Friday, 10 September 2010

Interview with Shane Neville, the man behind Ray Ardent: Science Ninja


At the start of the year, Shane Neville left a 14-year career as a game designer/producer/studio manager to pursue his dream as a one-man-army making Flash games.

He recently put the finishing touches on his first game, Ray Ardent: Science Ninja.


I interviewed Shane about starting up as an indie developer:


1. What games did you work on when you were a commercial Games Designer ( / Producer / Studio Manager)?
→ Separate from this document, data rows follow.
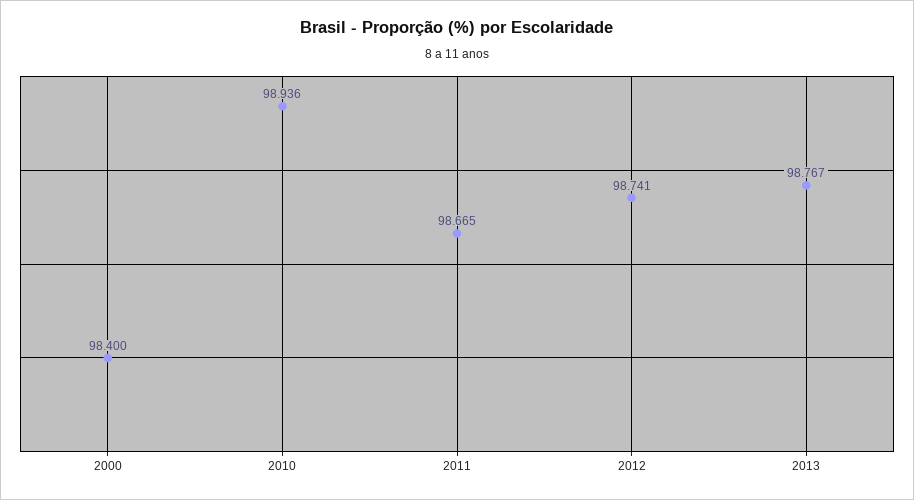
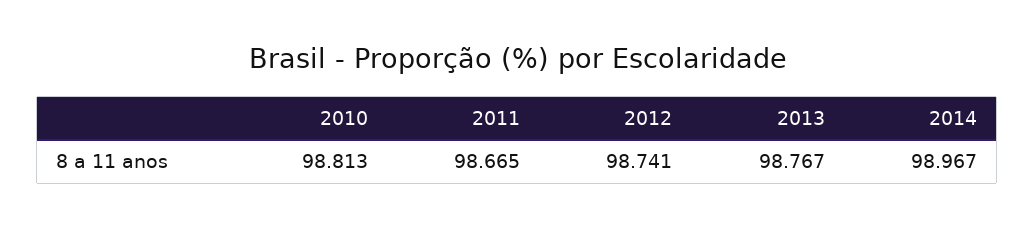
2000: 98.4 -> none
2010: 98.936 -> 98.813
2014: none -> 98.967

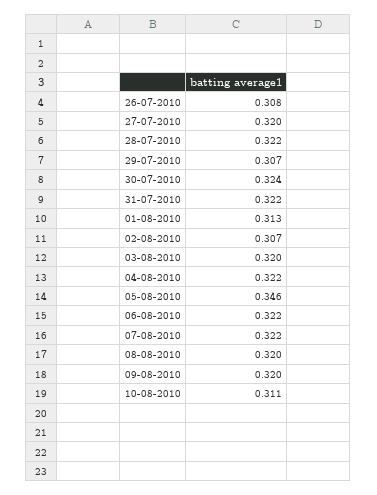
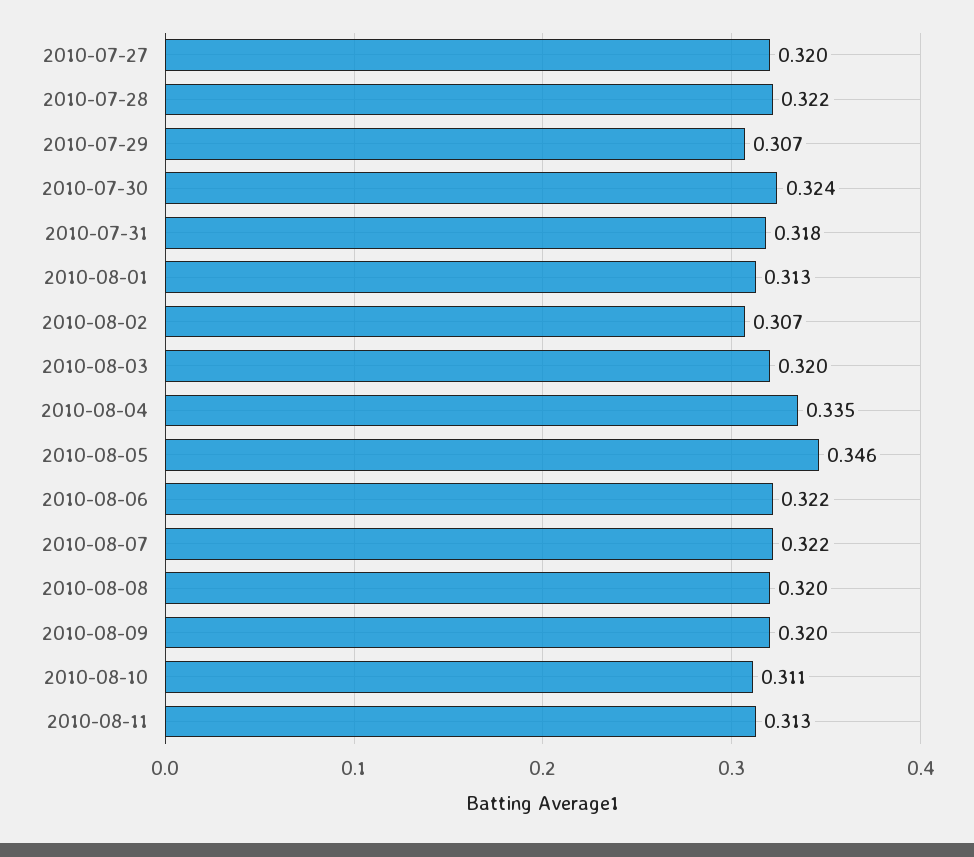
26-07-2010: 0.308 -> none
31-07-2010: 0.322 -> 0.318
04-08-2010: 0.322 -> 0.335
2010-08-11: none -> 0.313

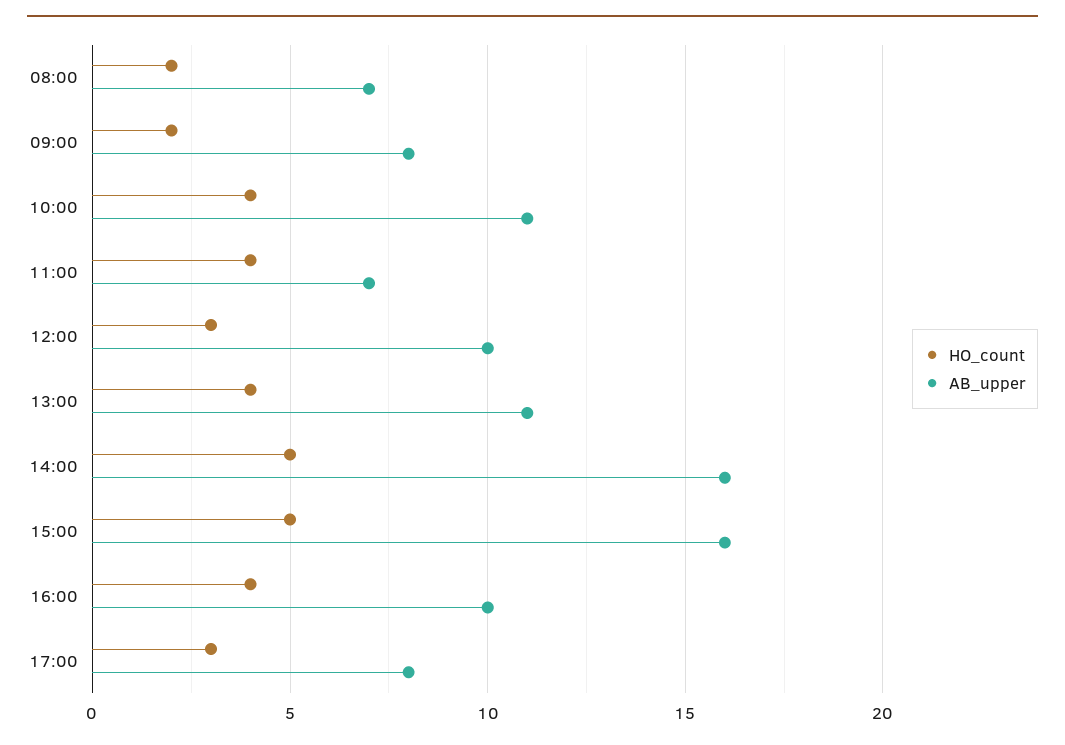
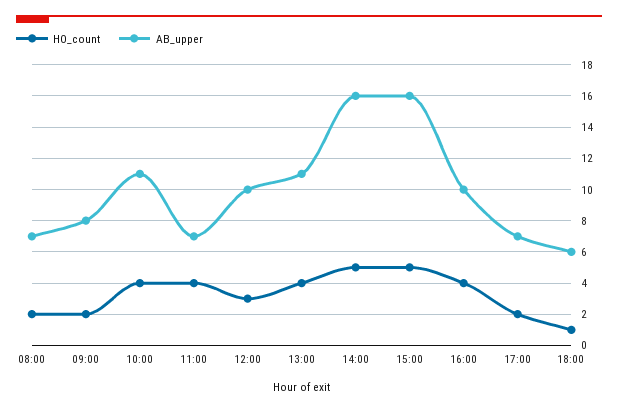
HO_count, 17:00: 3 -> 2
AB_upper, 17:00: 8 -> 7
HO_count, 18:00: none -> 1
AB_upper, 18:00: none -> 6

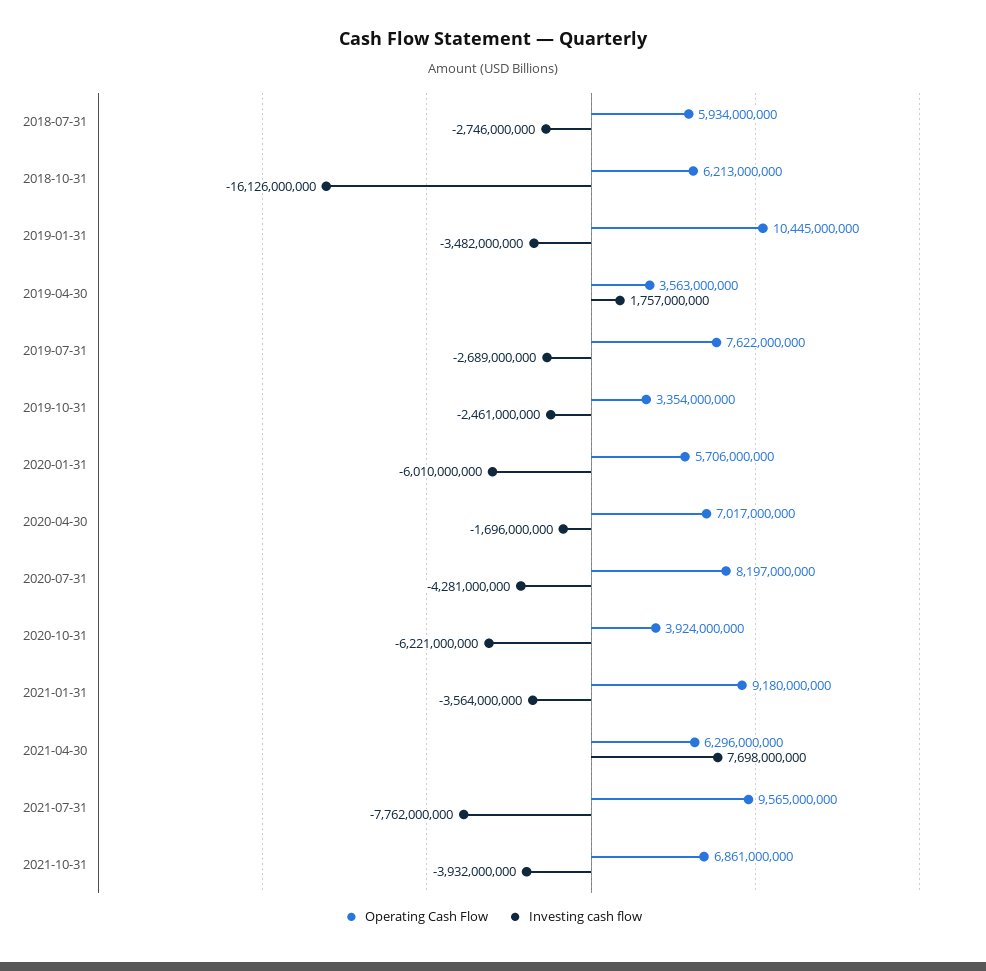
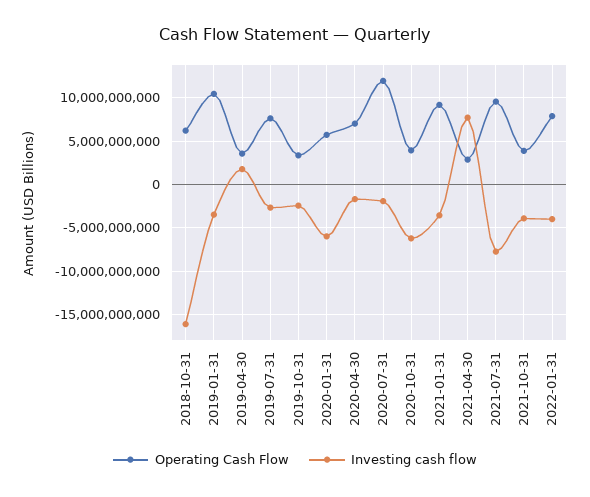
Operating Cash Flow, 2018-07-31: 5934000000 -> none
Investing cash flow, 2018-07-31: -2746000000 -> none
Operating Cash Flow, 2020-07-31: 8197000000 -> 12000000000
Investing cash flow, 2020-07-31: -4281000000 -> -2000000000
Operating Cash Flow, 2021-04-30: 6296000000 -> 3000000000
Operating Cash Flow, 2021-10-31: 6861000000 -> 4000000000
Operating Cash Flow, 2022-01-31: none -> 8000000000
Investing cash flow, 2022-01-31: none -> -4000000000

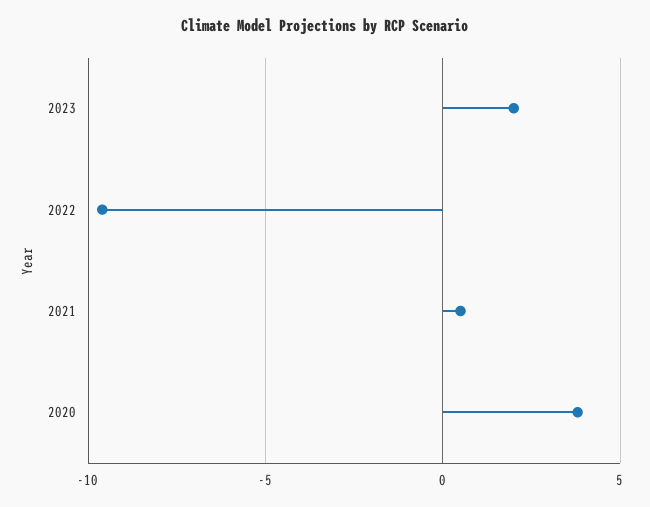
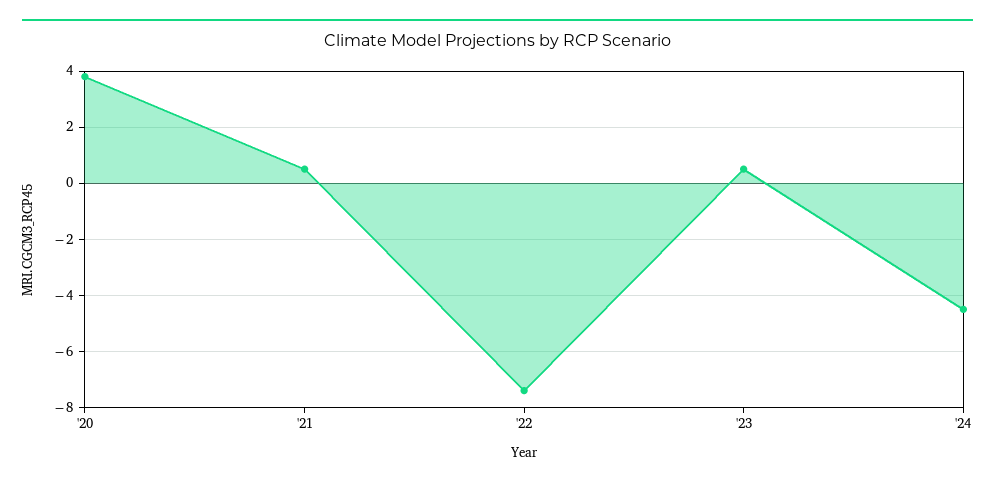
2023: 2 -> 0.5
2022: -9.5 -> -7.5
'24: none -> -4.5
I’ve shipped close to 20 games during my career. There are a few games that will always have a place in my heart:
- Producer on Company of Heroes: Opposing Fronts
- Producer/Studio Manager on Gundead Defence for iPhone
- Producer on a bunch of N-Gage games including Rifts: Promise of Power (1-up.com - 50 Greatest Portable Games of all Time) and Tony Hawk’s Pro Skater (2003 BAFTA for Best Mobile Game).
- Designer on Need For Speed for many years including NFS4: High Stakes (Playstation) and NFS Porsche Unleashed (2X winner of PC Gamers top 50 PC Games of All Time)


2. What made you decide to take the plunge and become an indie developer?

I don’t like having regrets. Making games, one-man-army style, is something I’ve dreamt about doing for many years. I was at a cross-roads in my career and I figured it was now or never. So I decided to go for it.


3. What would you say is the most important thing someone can do to become a successful indie developer?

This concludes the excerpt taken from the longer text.